EH: I don’t believe in just being reactive. The cornerstone of our success in law enforcement outside of the men and women doing the job was finding proactive measures to combat crime. Whether it was recreation to keep kids off the streets or creating jobs to construction or redevelopment projects to get them off the street and working. Some people don’t realize there is a socioeconomic component to crime. If people are unable to survive and unable to provide for their families, and they’re hungry, then they are more likely to commit crimes. Or idle hands being the devil’s workshop, like a 17 year old kid that has a choice of being on the street versus in a store working. We need to keep them busy doing something productive

DS: What can you offer the people of West Orange that the other candidates cannot?

EH: One of the things I believe that separates me from the other candidates is that I was born and raised in town, I have experience governing as mayor with a track record of success to move the township forward. Out of all those individuals running, I’m the only one that has successfully, from a governmental position, spurred redevelopment. I have reduced crime and stabilized taxes.

DS: If you are elected, where do you see West Orange five years from now?

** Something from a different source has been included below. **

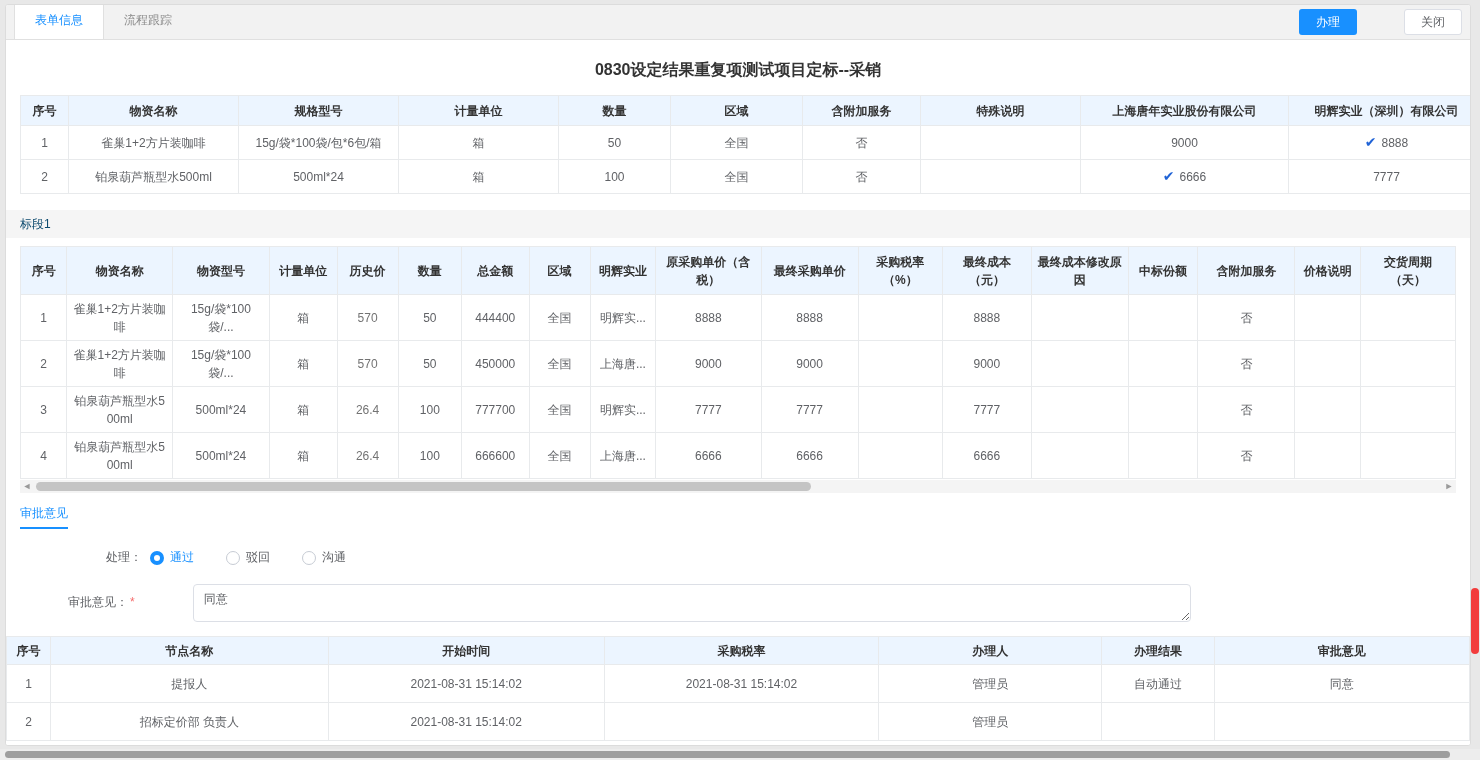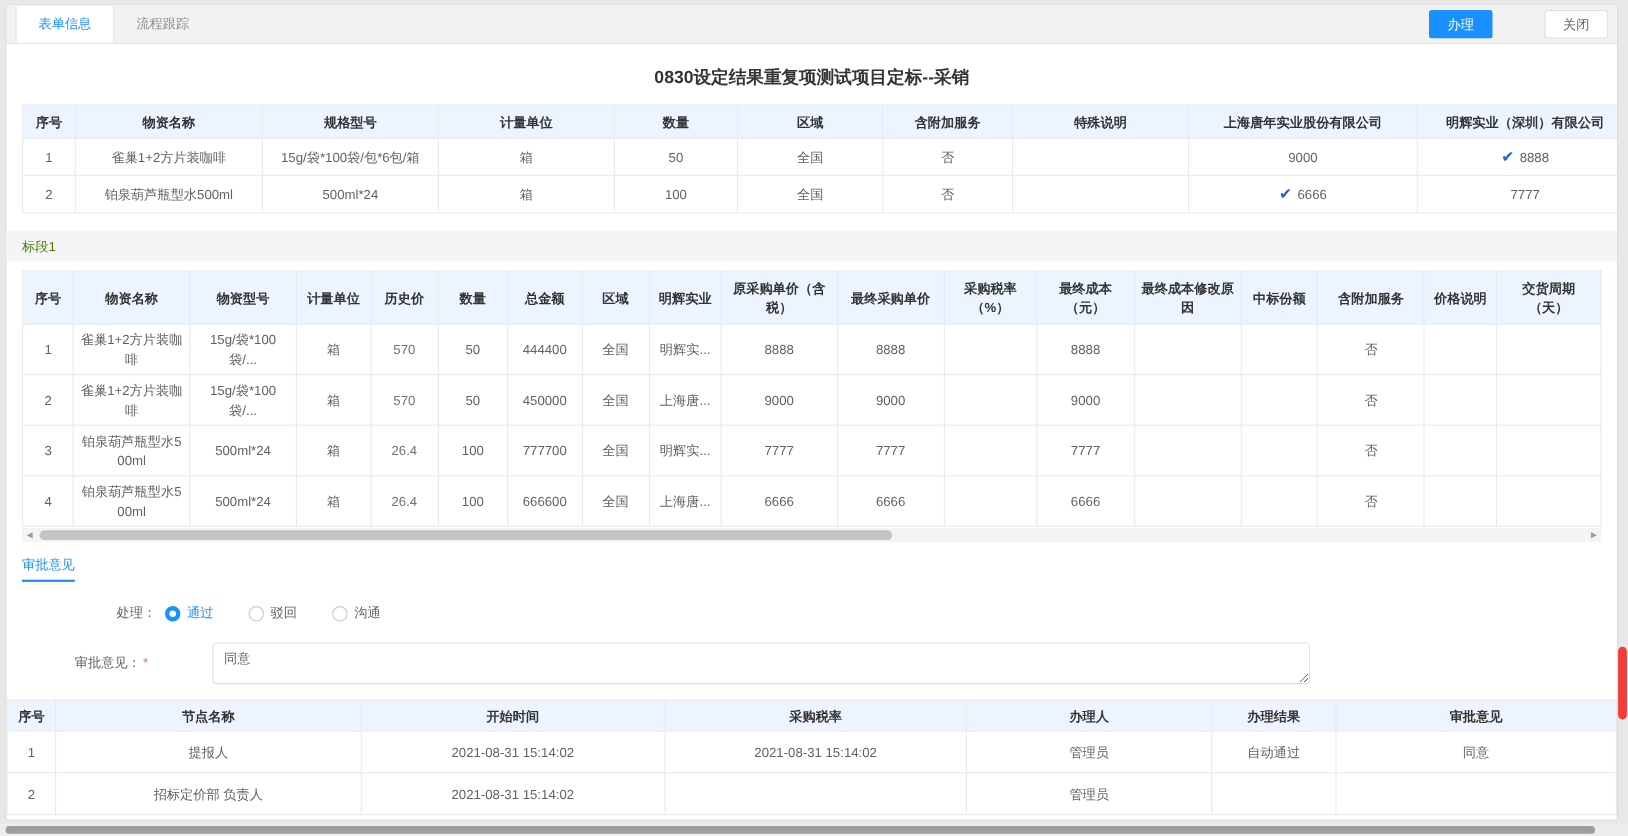"表单信息" .tab { font-family: none -> Liberation Mono, monospace }
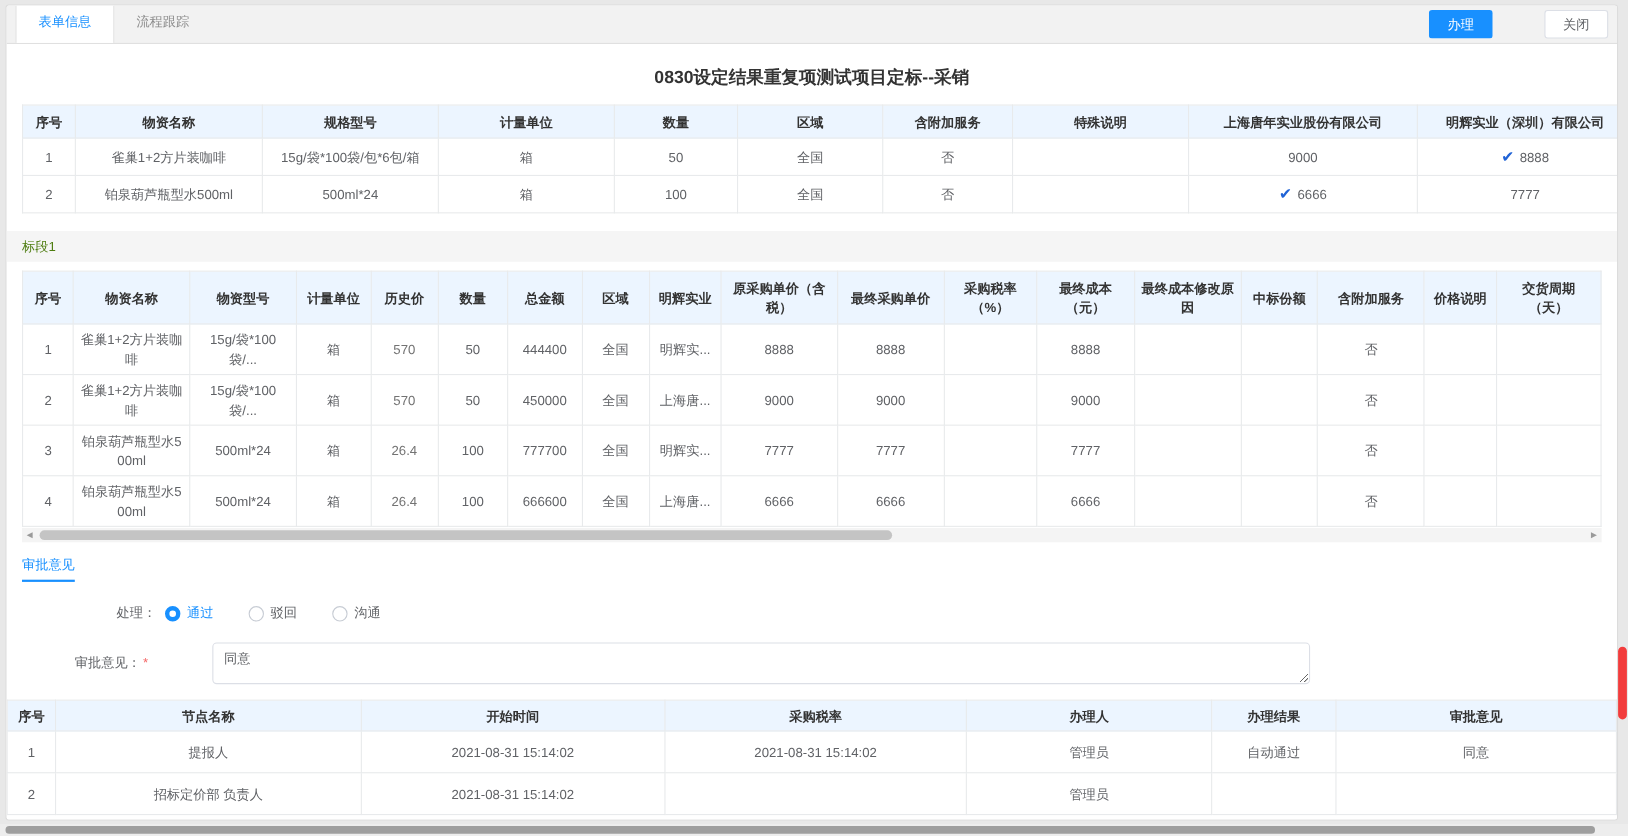"标段1" .section-bar { color: #4d7c0f -> #0c4a6e }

EH: I see West Orange with a bustling downtown. A vibrant, exciting place to be that looks like someplace we want to go shop, eat, work, and spend money. I get tired of hearing from residents that we have to shop in South Orange or Montclair or Maplewood or the Ironbound or Millburn. I want them to shop on Main Street. But there are other streets besides Main Street. When I was mayor before (in Orange) I created the Arts District. That was a partnership between West Orange and Orange at the time. I want to make it so that people up the hill say I want to go down the hill to see a play or have dinner. My vision is to have a destination municipality, something we can be proud of. A beautiful place to live, work, and raise a family.